氷の精霊
「あの年で、あの実力……!行く行くはこの国を代表する魔法使いになるのではないか?」
「よくもまぁ、スラムからあんな逸材を拾ったものだ。ガリル・ウル・レイヴァが豪運の持ち主だというのはは常々聞いていたが……」
周囲がざわつき始める。まあ、今まで下に見ていた子供が、才能の塊へと変貌したら驚くのも無理はないのだろうけど。
「ふむ。血は流れていなくとも、レイヴァの名を継ぐ者か。つくづく面白い一族だな」
「!?」
急に背後から声がかかり、ポン、と手を頭に乗せられた。
多少油断していたとはいえ、俺が全く反応できなかった。かつてどんな暗殺者にも気づいた俺が。
見たことのないほど完成された隠蔽魔法。背後に微かに残る魔力の残滓から、そう推測できる。

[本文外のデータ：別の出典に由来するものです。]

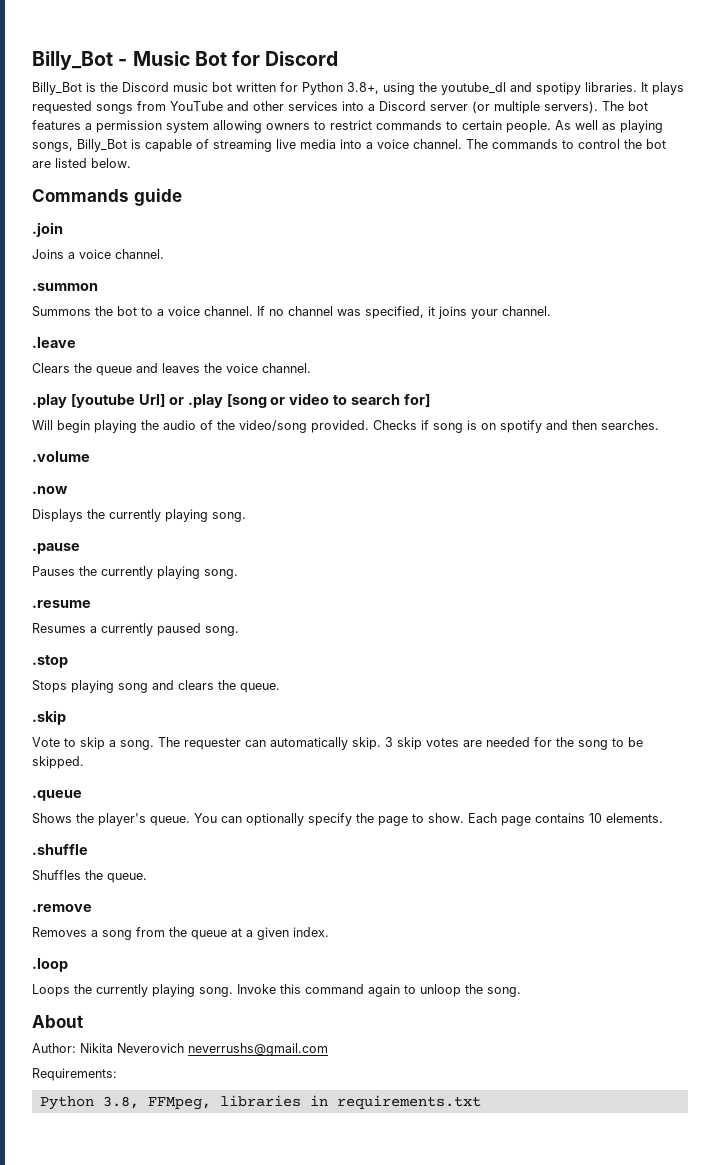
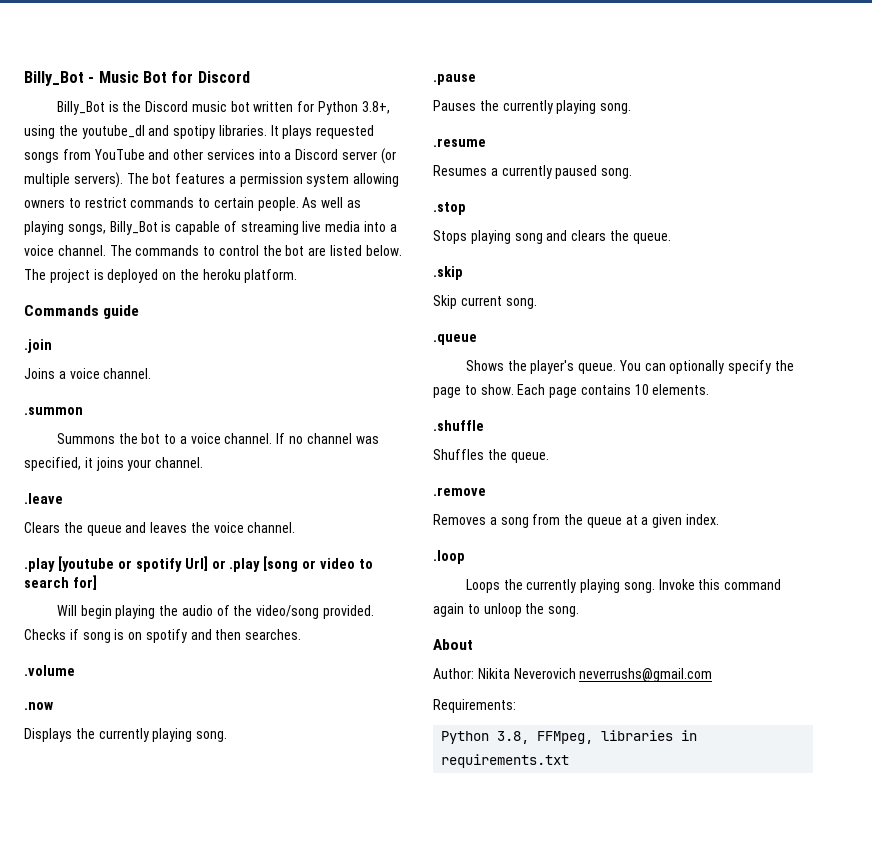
(131, 163) none -> [24,269,298,283] The project is deployed on the heroku platform.
(135, 401) none -> [117,558,182,572] or spotify
[32,737,643,750] [32,756,84,769] Vote to skip a song. The requester can automatically skip. 3 skip votes are needed for the song to be skipped. -> [433,295,537,309] Skip current song.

俺が振り向くと、華美な装いを身に纏った男が楽しそうに笑って俺を見ていた。
「ははは!やはり良い反応をする!」
男は、ぽかんとした俺を見てより大きな声で笑った。
さっき、アリスと俺が入ってきた入口の扉が突然勢いよく開かれる。
「王よ!お一人での行動はお控えくださいとあれほど……!」
そこには初老の男性執事が立っていた。
……というか今、あの人、王って言った?
俺の後ろの人に対して?
「……王様?」
思わず敬語も忘れ、とんでもなく失礼な態度で聞いてしまった。
「ああ。ガリルから話は聞いていたが顔を合わせるのは初めてだな、ミトラ」
それを気にする様子もなく、王様は笑いながら答えてくれた。
「さて……この後の登場は気が引けるか?我が娘、ソフィアよ」
王は今は姿が見えない娘に向けて問いかけた。
今日の主役は王女だったことを思いだしハッとする。
俺が、この後の登場は気まずいだろう、と懸念した、その時。
白く輝く、凍てついた空気が床に発生した。
と思えば、その空気はふわりと浮かび次々に氷の彫像を造り上げていく。
氷の彫像は、剣や槍を携えた騎士を模していた。
綺麗に列に並んだ氷の騎士は、まるで誰かの通り道を作るかのように並んでいる。
一瞬にして顕現した氷の騎士団を従えて現れたのは正に『雪の精霊』。
透き通るような白い肌に、どこまでも穢れの感じさせない銀の長髪。サファイアよりも煌めく瞳。顔の作りは整いすぎて浮世離れしているほどだ。
言われずとも分かる。彼女こそが、今回のパーティーの主役である、ソフィア姫だ。